2022 Bills

SB 180: Limited Licensure for Some Massage Therapists

This bill passed the House 56-15 and passed the Senate 25-2. 

Libertas Institute supports this bill

Staff review of this legislation finds that it aligns with our principles and should therefore be passed into law.

Want to become a massage therapist in Utah? You’ll have to do a bit of work to receive your license (a government permission slip). You must either graduate from an authorized massage school (spending around 4-6 months of full-time study and $13-15,000 on tuition and fees) or work as an apprentice for at least 12 months and 1,000 hours of supervised training.

But what if all you want to do, for example, is offer seated massages (such as you can find at the airport) where there are no oils used, no deep tissue massages performed, etc? Must a person pay all this money and spend all this time to perform a limited range of activities?

Senator Curt Bramble is sponsoring Senate Bill 180, which would create a new license for the practice of “limited massage therapy.” Under this level of licensure, no oils could be used, assessments performed, stretching done, or correction of muscular distortion performed.
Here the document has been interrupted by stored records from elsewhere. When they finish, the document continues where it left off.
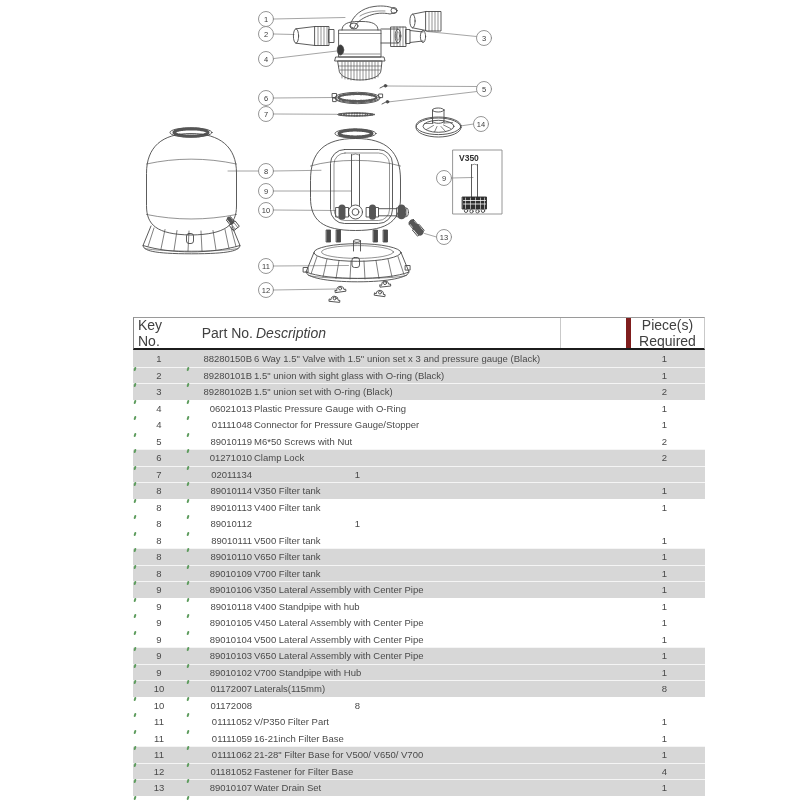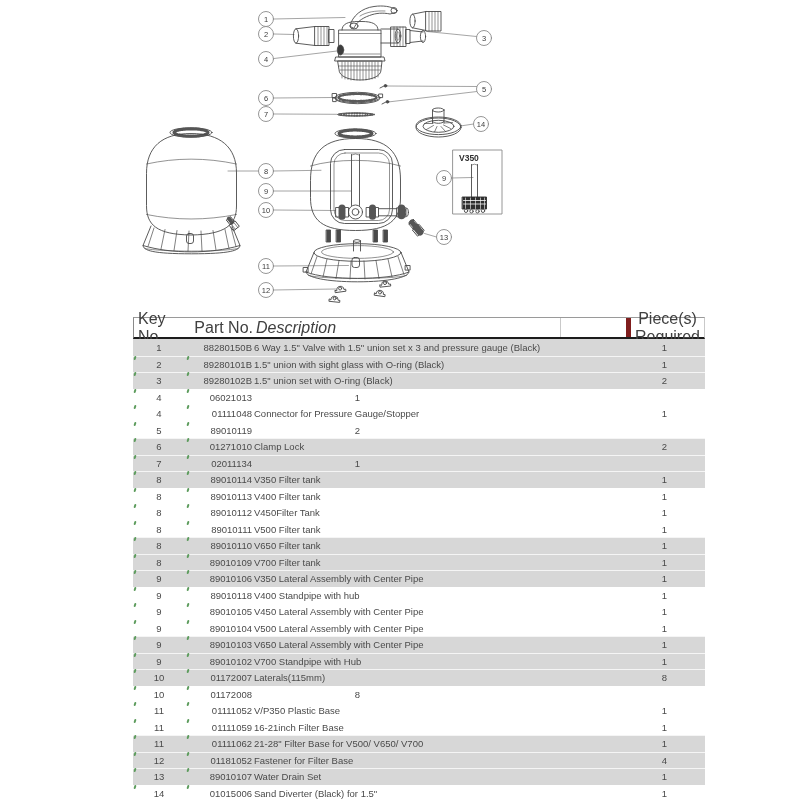--- a/index.html
+++ b/index.html
@@ -9,10 +9,10 @@
   .diagram{position:absolute;left:0;top:0;width:800px;height:316px;}
   
   .parts-table{position:absolute;left:133px;top:317px;width:572px;font-size:9.5px;color:#4a4a4a;}
-  .thead{display:flex;height:22px;align-items:center;box-sizing:border-box;
+  .thead{display:flex;height:33px;align-items:center;box-sizing:border-box;
          border-top:1px solid #9a9a9a;border-bottom:2px solid #1c1c1c;
          border-left:1px solid #8a8a8a;border-right:1px solid #c9c9c9;
-         font-size:16px;color:#404040;}
+         font-size:14px;color:#404040;}
   .tbody{border-bottom:2px solid #474747;}
   .row{display:flex;height:16.5px;align-items:center;box-sizing:border-box;position:relative;}
   .row.shaded{background:#d7d7d7;}

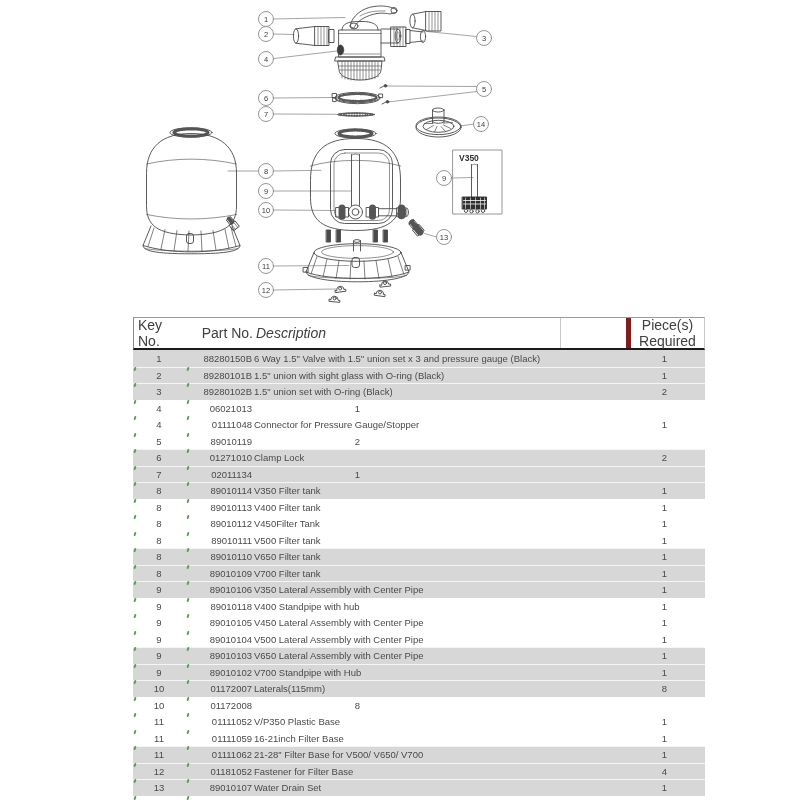--- a/index.html
+++ b/index.html
@@ -329,6 +329,7 @@
         <div class="row">
           <div class="c-key">4</div>
           <div class="c-part">06021013</div>
+          <div class="c-desc">Plastic Pressure Gauge with O-Ring</div>
           <div class="c-gap"></div>
           <div class="c-qty">1</div>
           <span class="tick t1" style="background: rgb(93, 156, 93);"></span>

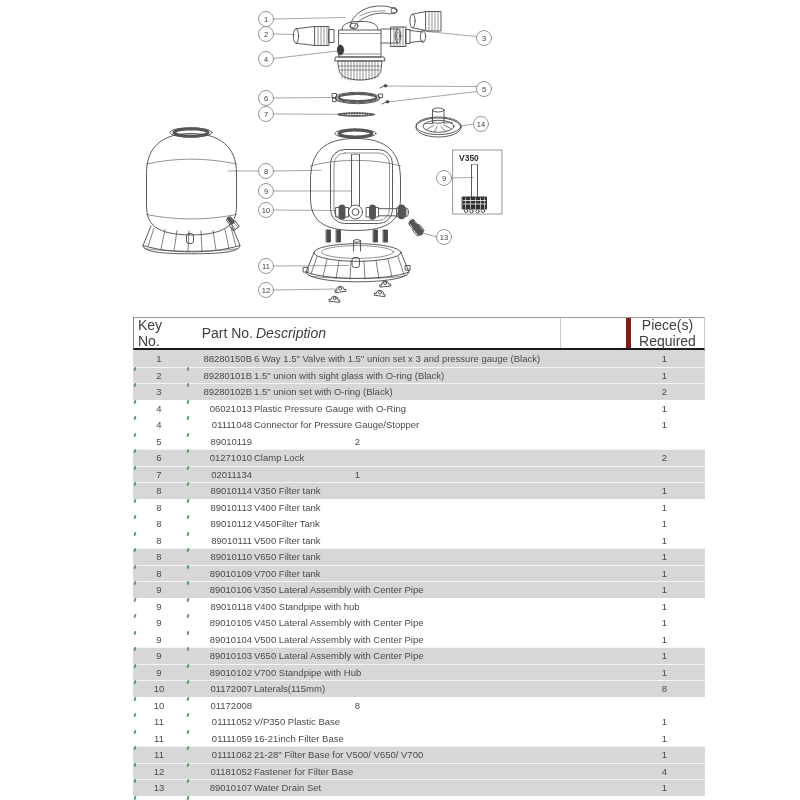--- a/index.html
+++ b/index.html
@@ -347,6 +347,7 @@
         <div class="row">
           <div class="c-key">5</div>
           <div class="c-part">89010119</div>
+          <div class="c-desc">M6*50 Screws with Nut</div>
           <div class="c-gap"></div>
           <div class="c-qty">2</div>
           <span class="tick t1" style="background: rgb(93, 156, 93);"></span>

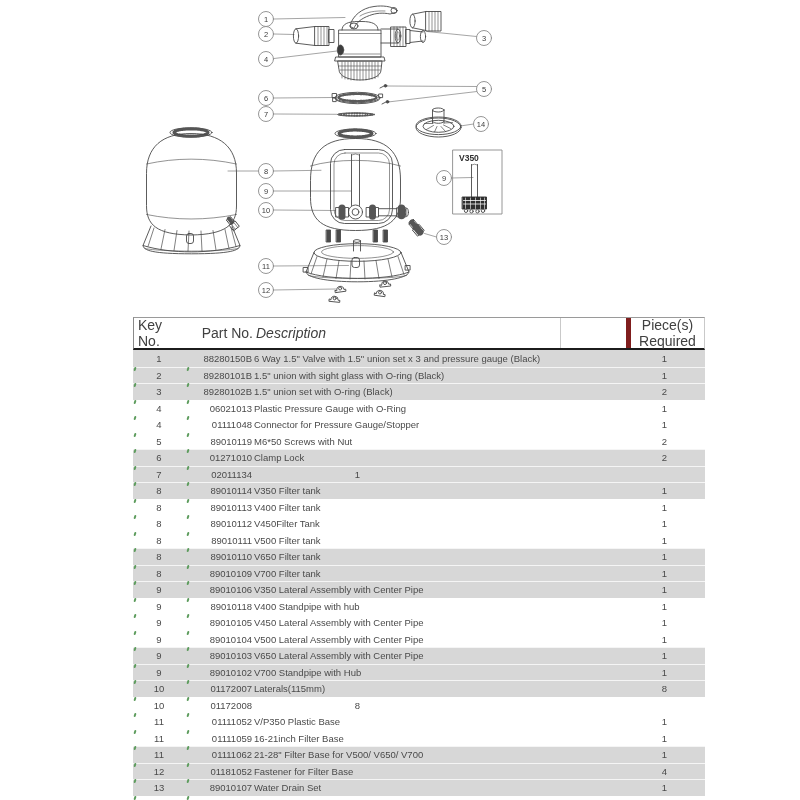--- a/index.html
+++ b/index.html
@@ -391,7 +391,6 @@
         <div class="row">
           <div class="c-key">8</div>
           <div class="c-part">89010112</div>
-          <div class="c-desc">V450Filter Tank</div>
           <div class="c-gap"></div>
           <div class="c-qty">1</div>
           <span class="tick t1" style="background: rgb(93, 156, 93);"></span>

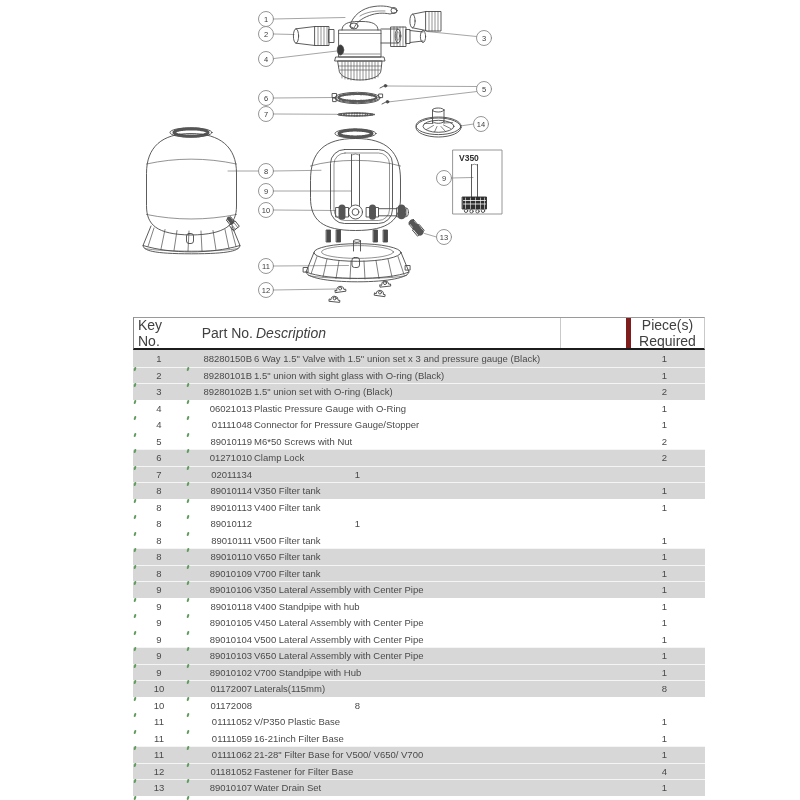--- a/index.html
+++ b/index.html
@@ -497,7 +497,7 @@
         <div class="row">
           <div class="c-key">11</div>
           <div class="c-part">01111052</div>
-          <div class="c-desc">V/P350 Plastic Base</div>
+          <div class="c-desc">V/P350 Filter Part</div>
           <div class="c-gap"></div>
           <div class="c-qty">1</div>
           <span class="tick t1" style="background: rgb(93, 156, 93);"></span>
In short, such practitioners could only perform superficial massages designed for short-term relief (what some in the industry derisively refer to as a “fluff and buff”).
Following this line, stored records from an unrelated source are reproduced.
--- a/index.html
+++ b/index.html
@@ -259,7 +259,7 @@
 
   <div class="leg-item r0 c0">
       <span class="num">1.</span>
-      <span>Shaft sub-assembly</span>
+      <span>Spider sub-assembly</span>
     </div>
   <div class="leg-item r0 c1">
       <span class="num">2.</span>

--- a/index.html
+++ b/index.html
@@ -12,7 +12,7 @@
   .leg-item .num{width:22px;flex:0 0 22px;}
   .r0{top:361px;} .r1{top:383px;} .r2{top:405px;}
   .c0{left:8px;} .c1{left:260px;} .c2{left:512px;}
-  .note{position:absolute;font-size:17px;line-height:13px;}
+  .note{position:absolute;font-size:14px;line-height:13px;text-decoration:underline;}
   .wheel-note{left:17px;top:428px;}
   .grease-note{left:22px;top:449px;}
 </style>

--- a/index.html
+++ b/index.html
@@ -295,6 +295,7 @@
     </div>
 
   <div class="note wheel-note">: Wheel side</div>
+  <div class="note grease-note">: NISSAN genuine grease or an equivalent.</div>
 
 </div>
The bill is not unlike one from last year, also sponsored by Senator Bramble, allowing hairstylists to be exempted from the heavy burden of Utah’s cosmetology law if all they wanted to do was wash, dry, and style hair. And the overall trend of reform is consistent with Governor Cox’s first executive order, calling for a review of licensure laws to help “reduce barriers to working while still protecting the health, safety, and well-being of Utah residents.”

It is inevitable that many in the massage therapy industry — especially those connected to the schools that profit from the status quo that requires students to attend their institutions and pay their tuition — will claim that SB 180 will lead to health and safety problems. The same tactic was used by cosmetologists for last year’s bill. It was also the claim made by mechanics when Utah eliminated vehicle safety inspections. These are the predictable fear-based claims of those who are actually seeking to protect their industry from competition.

Utah’s labor shortage — especially in rural areas — demands that the Legislature ensure we reduce licensure burdens that arbitrarily restrict people’s ability to enter the workforce and safely provide services to those who want them. SB 180 is an important step in that direction.